Constricting the non-linear SVM uses of the kernel trick—it is not required to explicitly define the transformation function Φ because the definitions of the linear SVM model and the optimisation problem to compute \( \alpha \left( {\alpha R^{N} } \right) \) in the transformed high dimensional space RD require only the dot product <Φ(Xj)T, Φ(Xk)>. Without the need to explicitly compute Φ(X), a kernel function, \( G\left( {x_{j} ,x_{k} } \right) \) is utilised in the computational process, defined as

$$ G\left( {x_{j} ,x_{k} } \right) = \left\langle {{\Phi }\left( {xj} \right){\text{T}},{\Phi }\left( {xk} \right)} \right\rangle $$

The non-linear SVM model developed and demonstrated are developed using Gaussian kernel function.

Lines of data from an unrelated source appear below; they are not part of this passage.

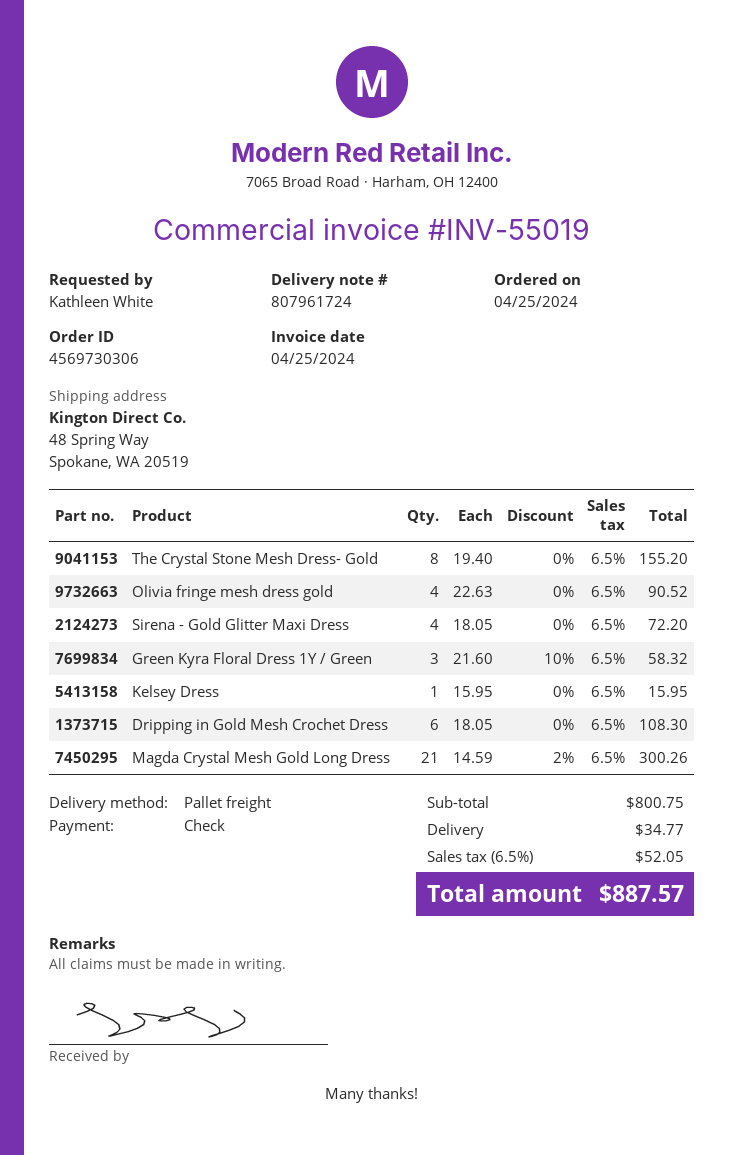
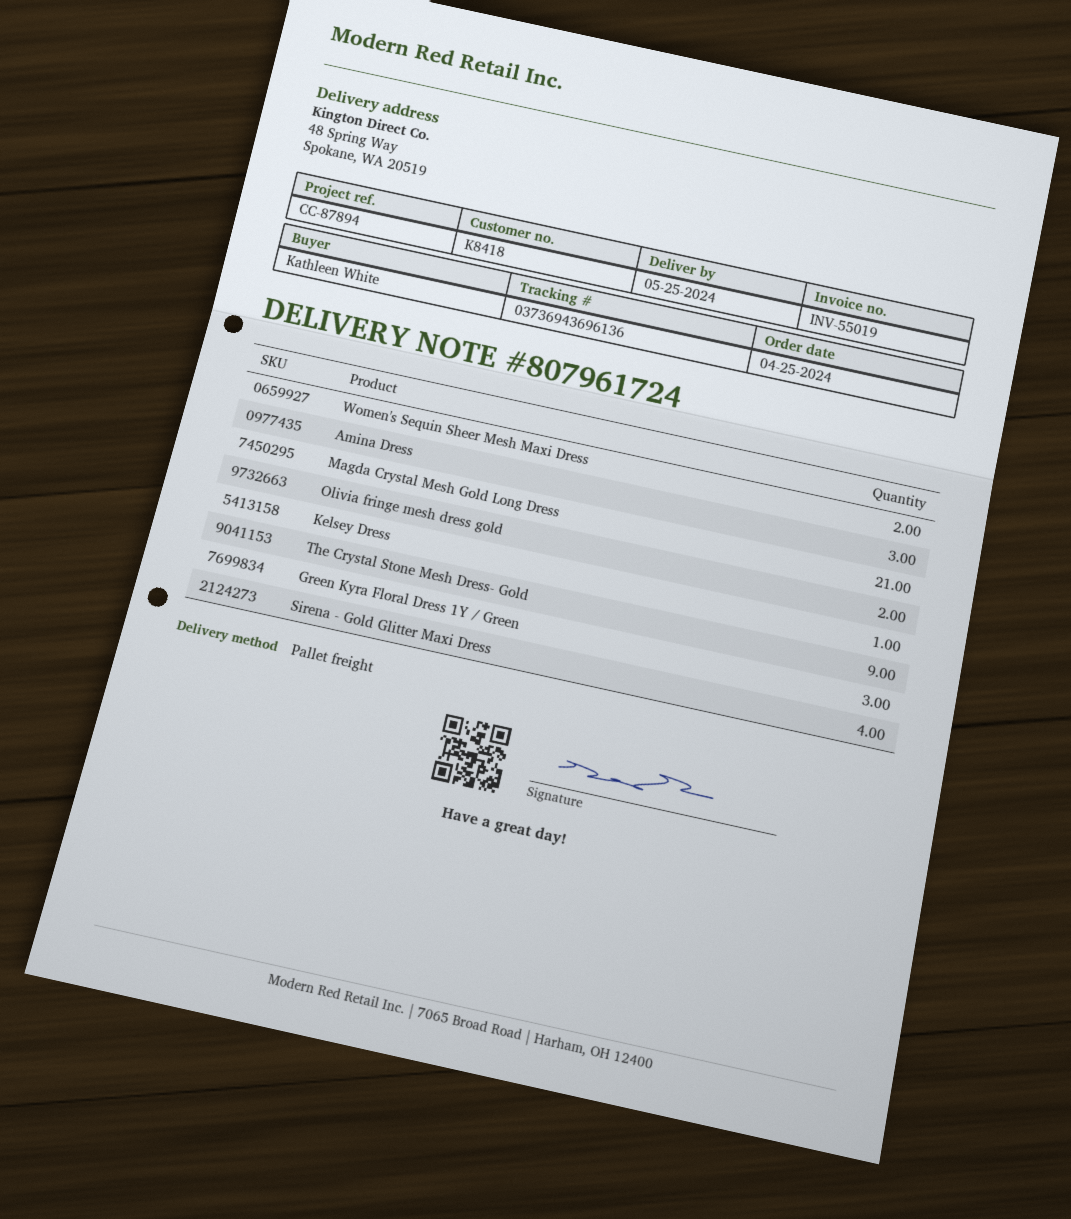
The Crystal Stone Mesh Dress- Gold: 8 -> 9
Olivia fringe mesh dress gold: 4 -> 2
Dripping in Gold Mesh Crochet Dress: 6 -> none
Women's Sequin Sheer Mesh Maxi Dress: none -> 2
Amina Dress: none -> 3

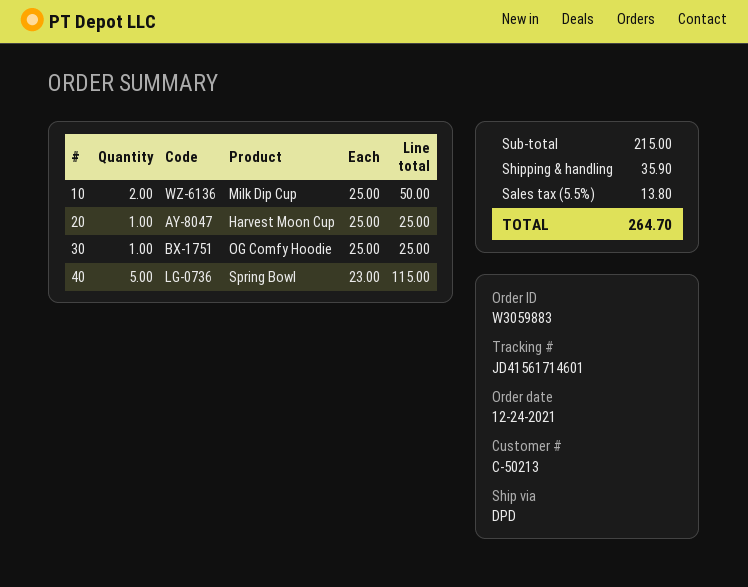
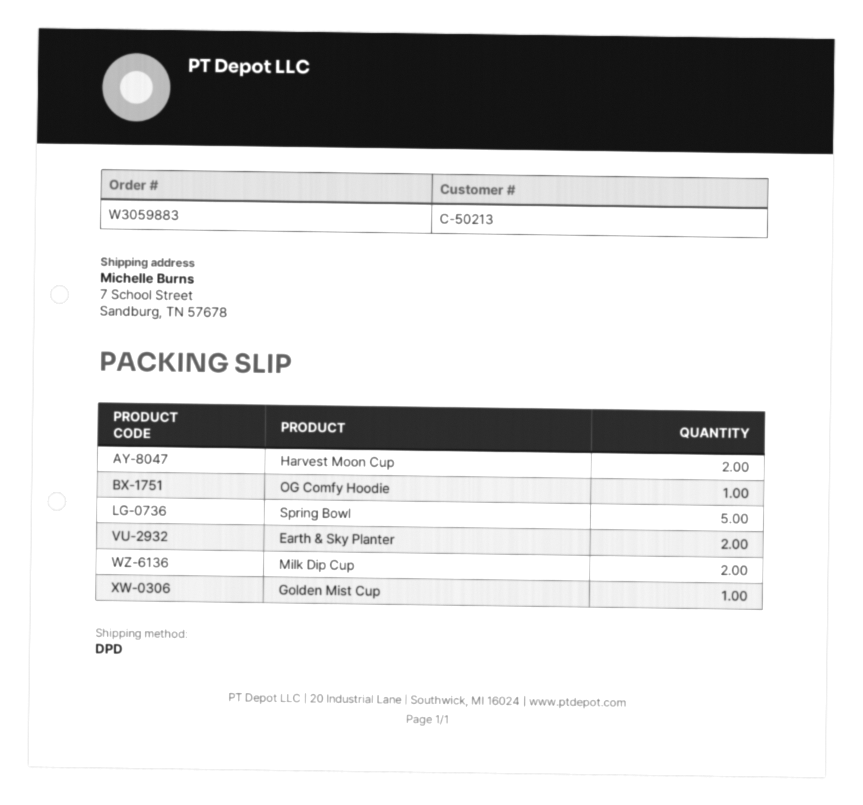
Harvest Moon Cup: 1 -> 2
Earth & Sky Planter: none -> 2
Golden Mist Cup: none -> 1

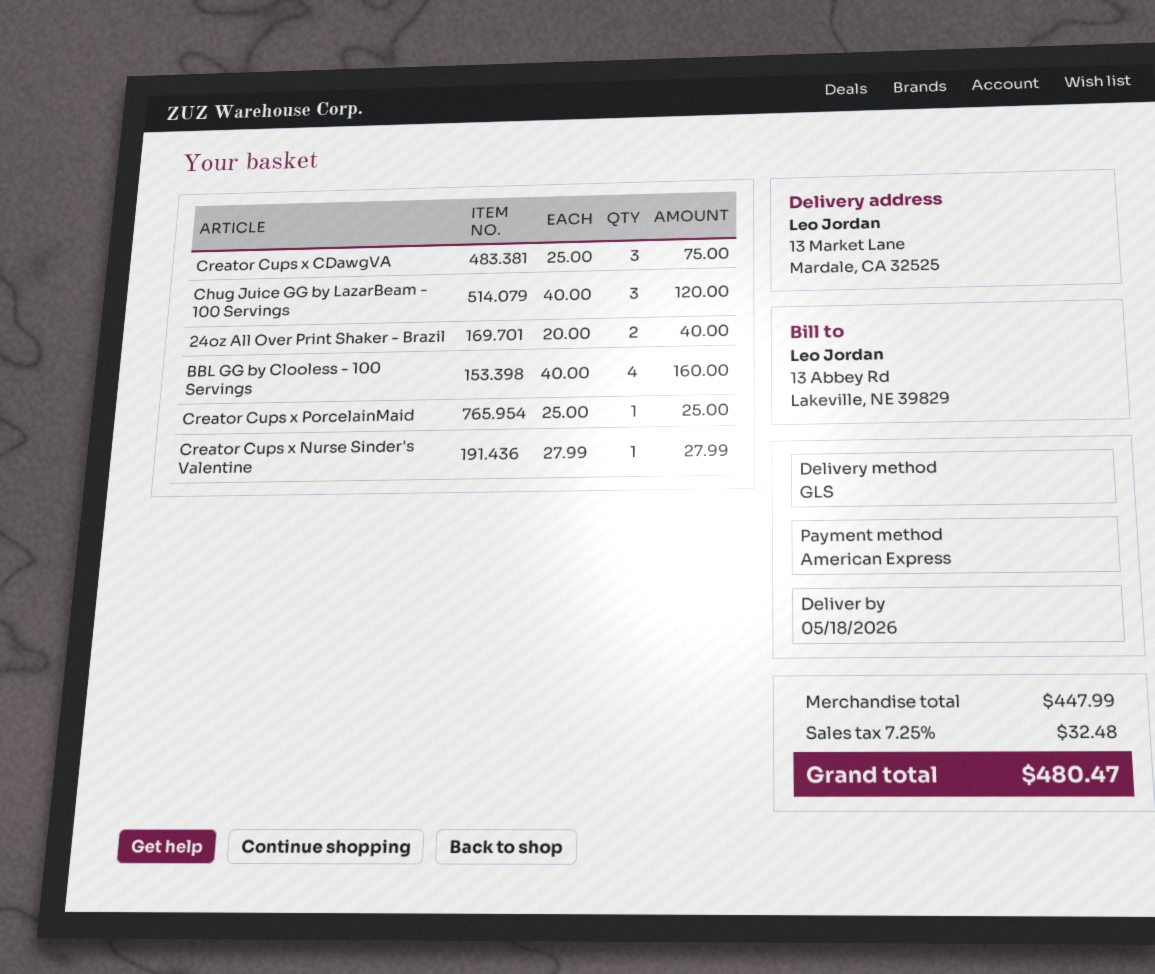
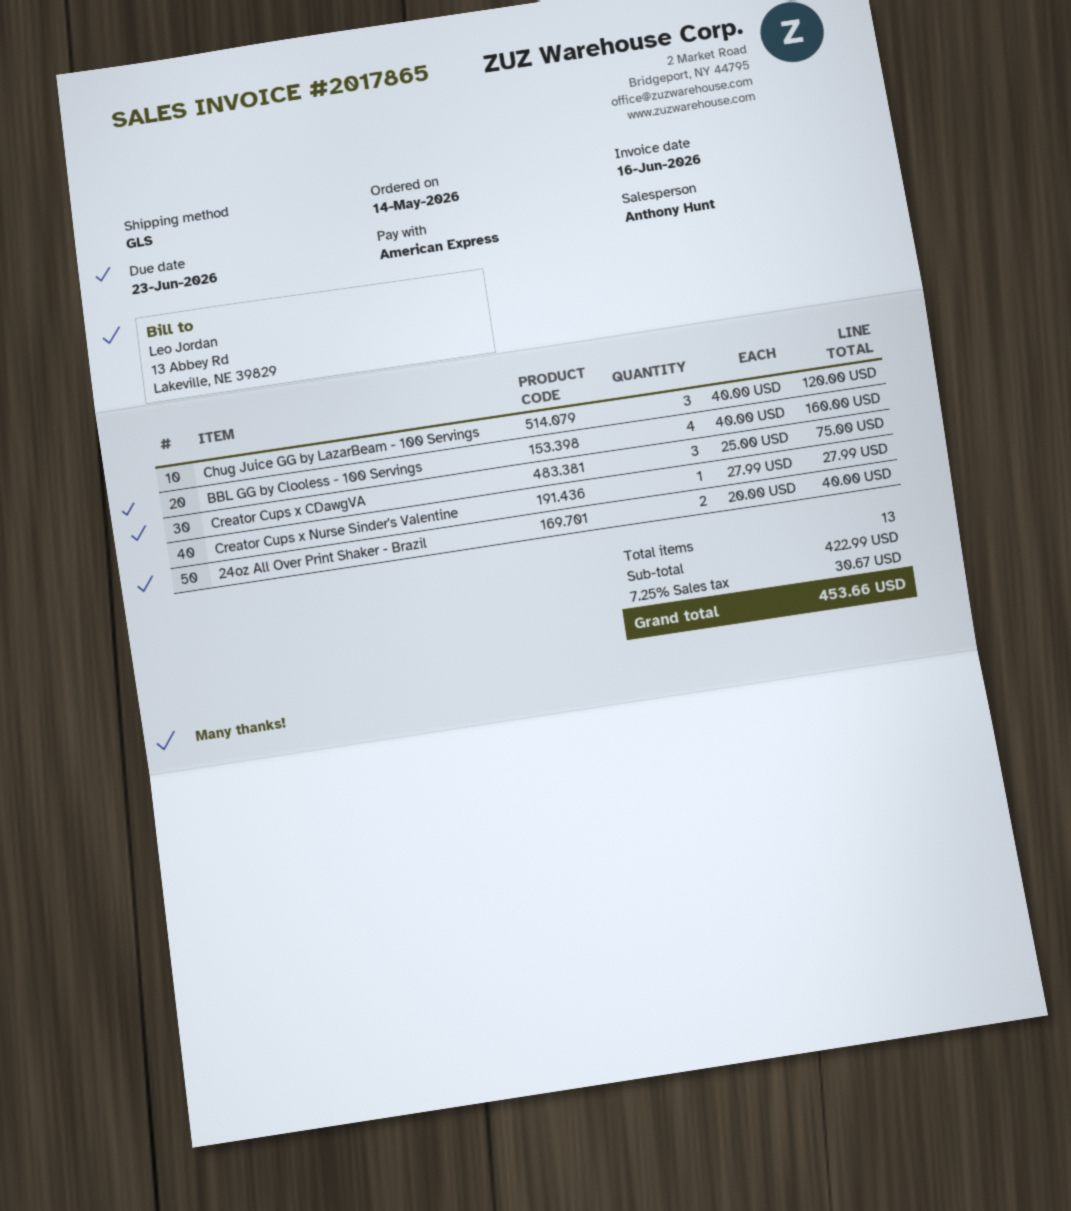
Creator Cups x PorcelainMaid: 1 x 25.00 = 25.00 -> none
subtotal: 447.99 -> 422.99
tax: 7.25% = 32.48 -> 7.25% = 30.67
total: 480.47 -> 453.66

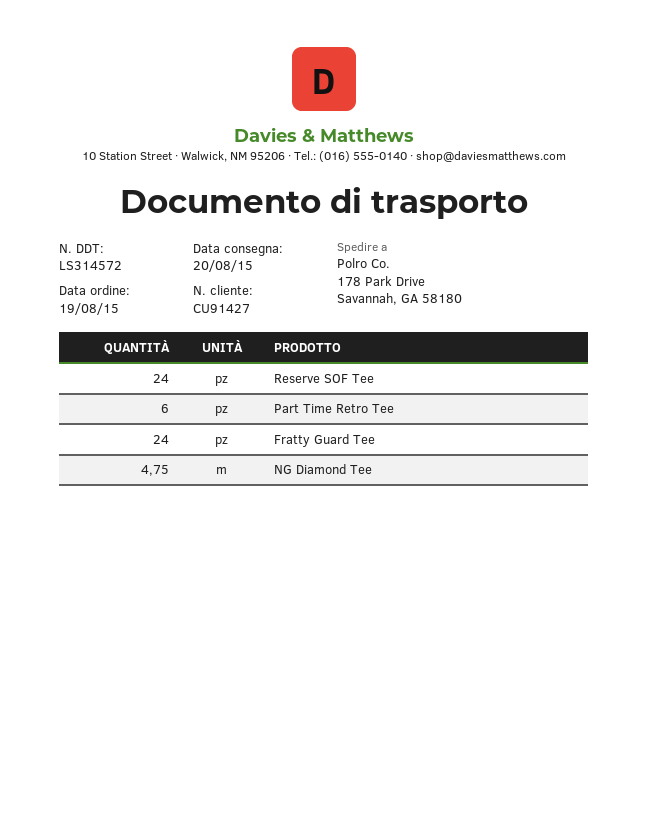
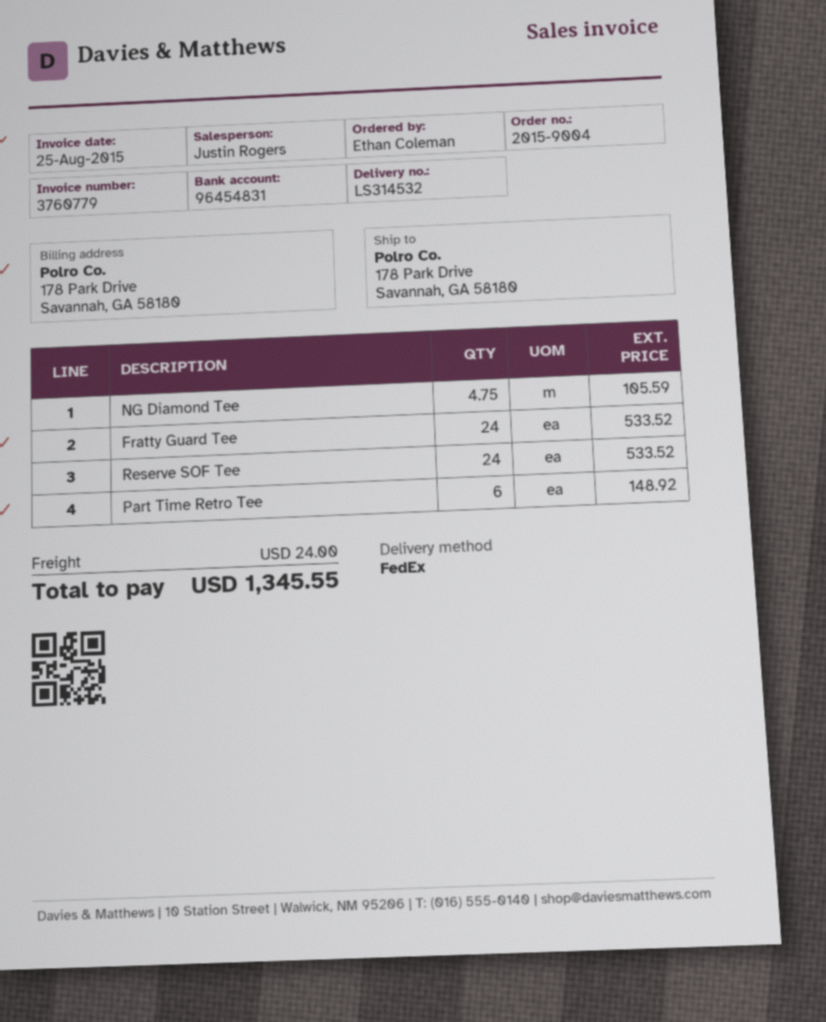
delivery note number: LS314572 -> LS314532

$$G\left( {x_{j} ,x_{k} } \right) = e^{{ - \left\| {x_{j} - x_{k} } \right\|^{2} }} $$

The optimisation problem (8), formulated in the transformed space Φ(X) and using the kernel \( G\left( {x_{j} ,x_{k} } \right) \), is solved using the MATLAB implementation of the Sequential Minimal Optimization algorithm (Fan et al. 2005).

Two case studies are discussed. The first study evaluates the expected benefit of the proposed approach of using tests sensitive for pending failure to define and construct the training datasets. Results are used to prove the validity of the data mining approach that has been utilised with the aim to enable highly efficient ML predictive model development. The second case study provides a perspective on the implication of ML model accuracy for the actual production line if in-line prognostics is embedded and used. This assessment is given in the context of the results obtained using accessed real datasets and associate models developed.

The developed SVM models use training datasets comprising of test records for 1070 selected DUTs (N = 1070) and the validation data sets include 150 DUTs. The DUTs in both datasets are randomly selected, with the number of the PASS and FAIL DUTs in the datasets being equal (50:50 split in the data). This is an important requirement to ensure balanced information is provided when the model is developed and constructed as well as to ease the comparison of the performance for the deferent models being developed.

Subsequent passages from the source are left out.